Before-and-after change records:
□ □ □
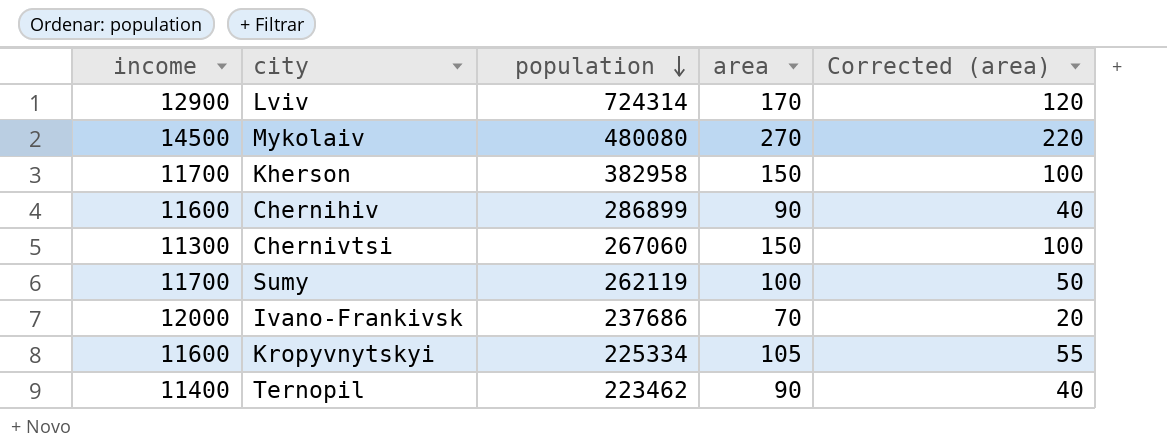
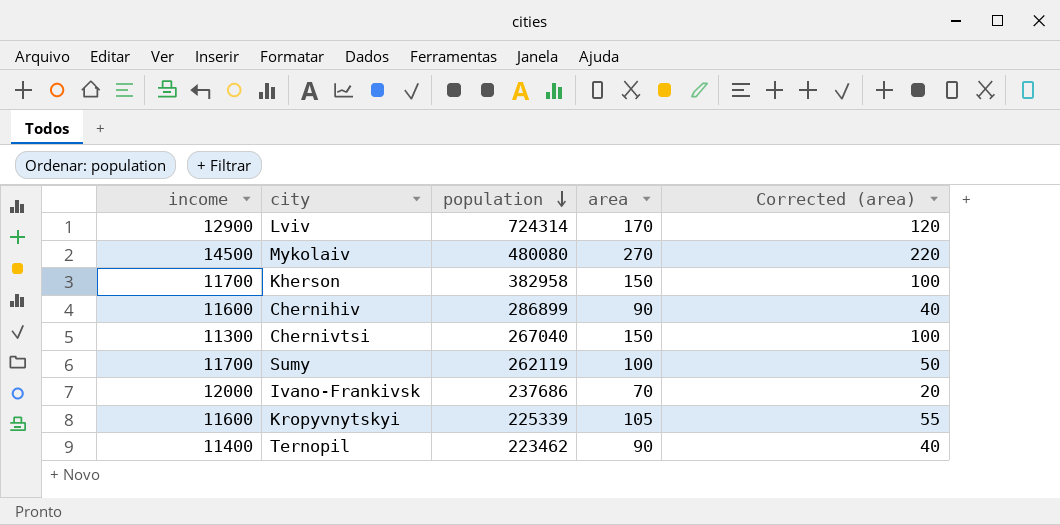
Chernivtsi | population: 267060 -> 267040
Kropyvnytskyi | population: 225334 -> 225339

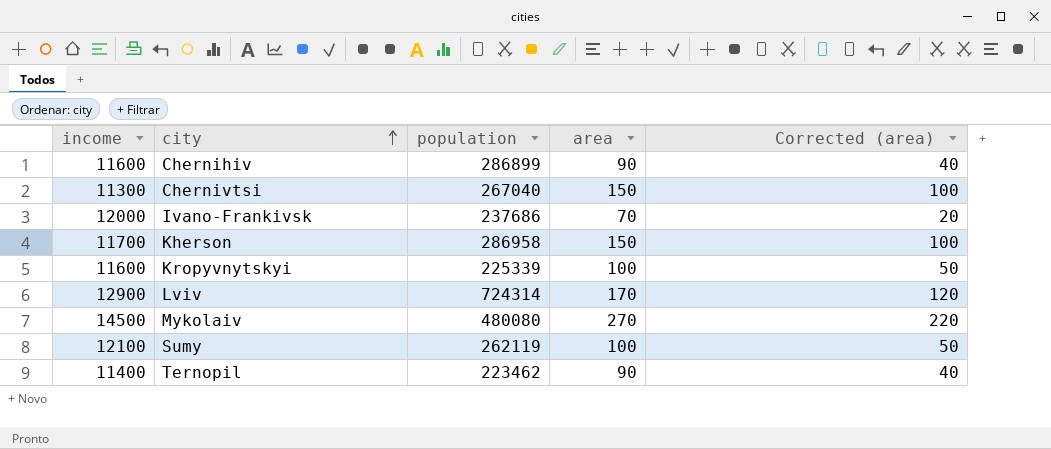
row order: population descending -> city ascending
Kherson | population: 382958 -> 286958
Kropyvnytskyi | area: 105 -> 100
Kropyvnytskyi | Corrected (area): 55 -> 50
Sumy | income: 11700 -> 12100

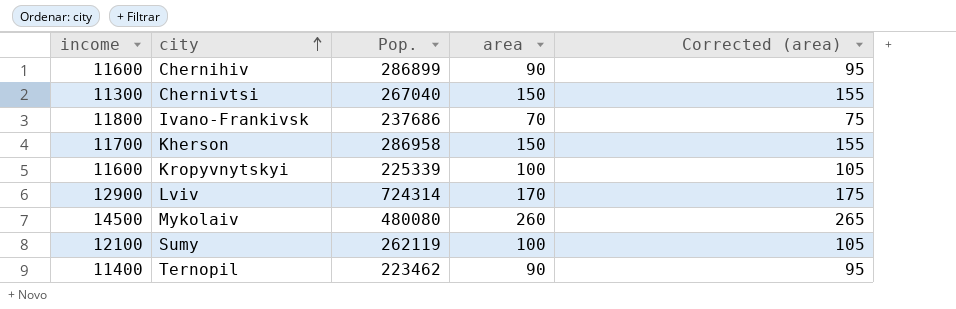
column name: population -> Pop.
column Corrected (area) | formula: [area] - 50 -> [area] + 5
Ivano-Frankivsk | income: 12000 -> 11800
Mykolaiv | area: 270 -> 260

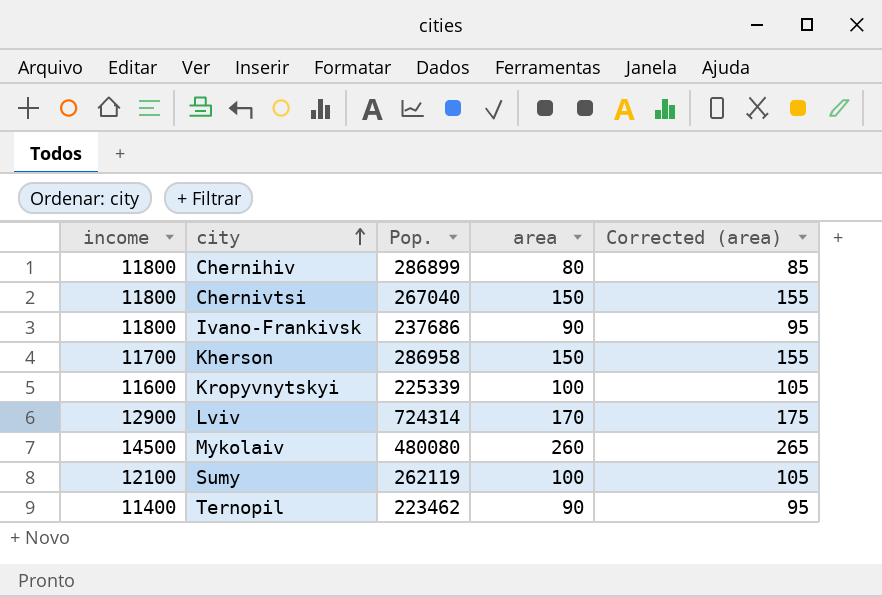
Chernihiv | income: 11600 -> 11800
Chernihiv | area: 90 -> 80
Chernihiv | Corrected (area): 95 -> 85
Chernivtsi | income: 11300 -> 11800
Ivano-Frankivsk | area: 70 -> 90
Ivano-Frankivsk | Corrected (area): 75 -> 95

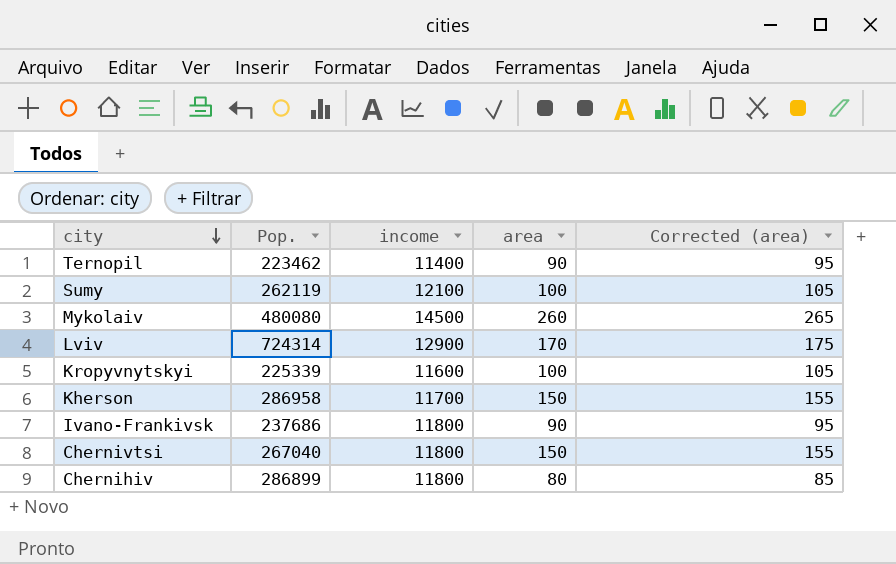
row order: city ascending -> city descending
column income | position: 1 -> 3

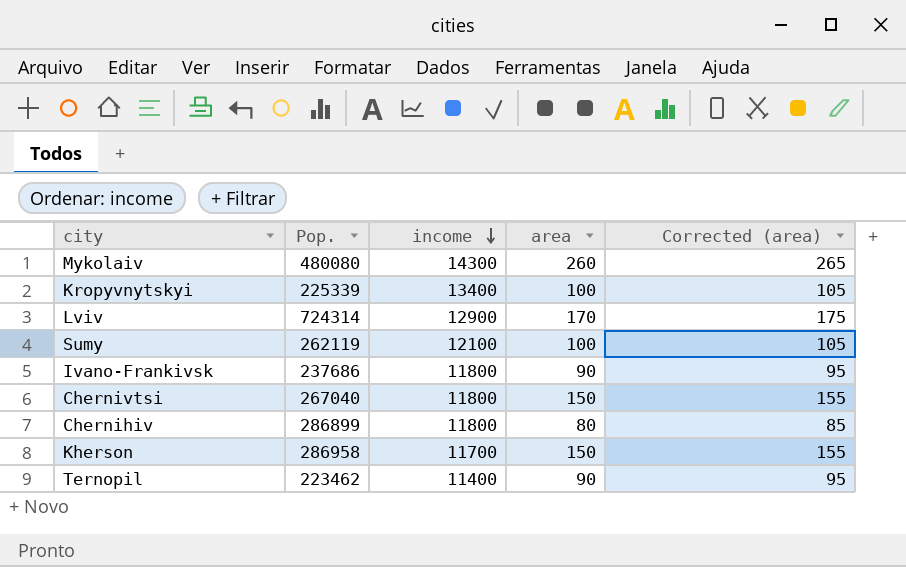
row order: city descending -> income descending
Mykolaiv | income: 14500 -> 14300
Kropyvnytskyi | income: 11600 -> 13400

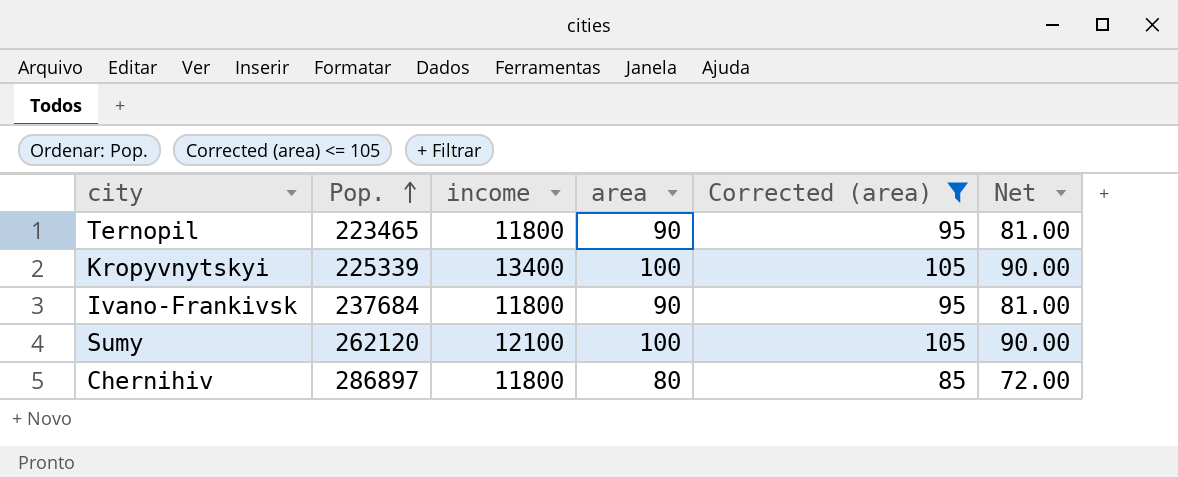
filter: none -> Corrected (area) <= 105
row order: income descending -> Pop. ascending
column Net | formula: none -> [area] * 0.9
Ternopil | Pop.: 223462 -> 223465
Ternopil | income: 11400 -> 11800
Ivano-Frankivsk | Pop.: 237686 -> 237684
Sumy | Pop.: 262119 -> 262120
Chernihiv | Pop.: 286899 -> 286897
□ □ □
Work request:
The line containing "filter: none -> Corrected (area) <= 105" marks where to begin; copy it and every later line exactly, through the end of the data.

Solution to this task:
filter: none -> Corrected (area) <= 105
row order: income descending -> Pop. ascending
column Net | formula: none -> [area] * 0.9
Ternopil | Pop.: 223462 -> 223465
Ternopil | income: 11400 -> 11800
Ivano-Frankivsk | Pop.: 237686 -> 237684
Sumy | Pop.: 262119 -> 262120
Chernihiv | Pop.: 286899 -> 286897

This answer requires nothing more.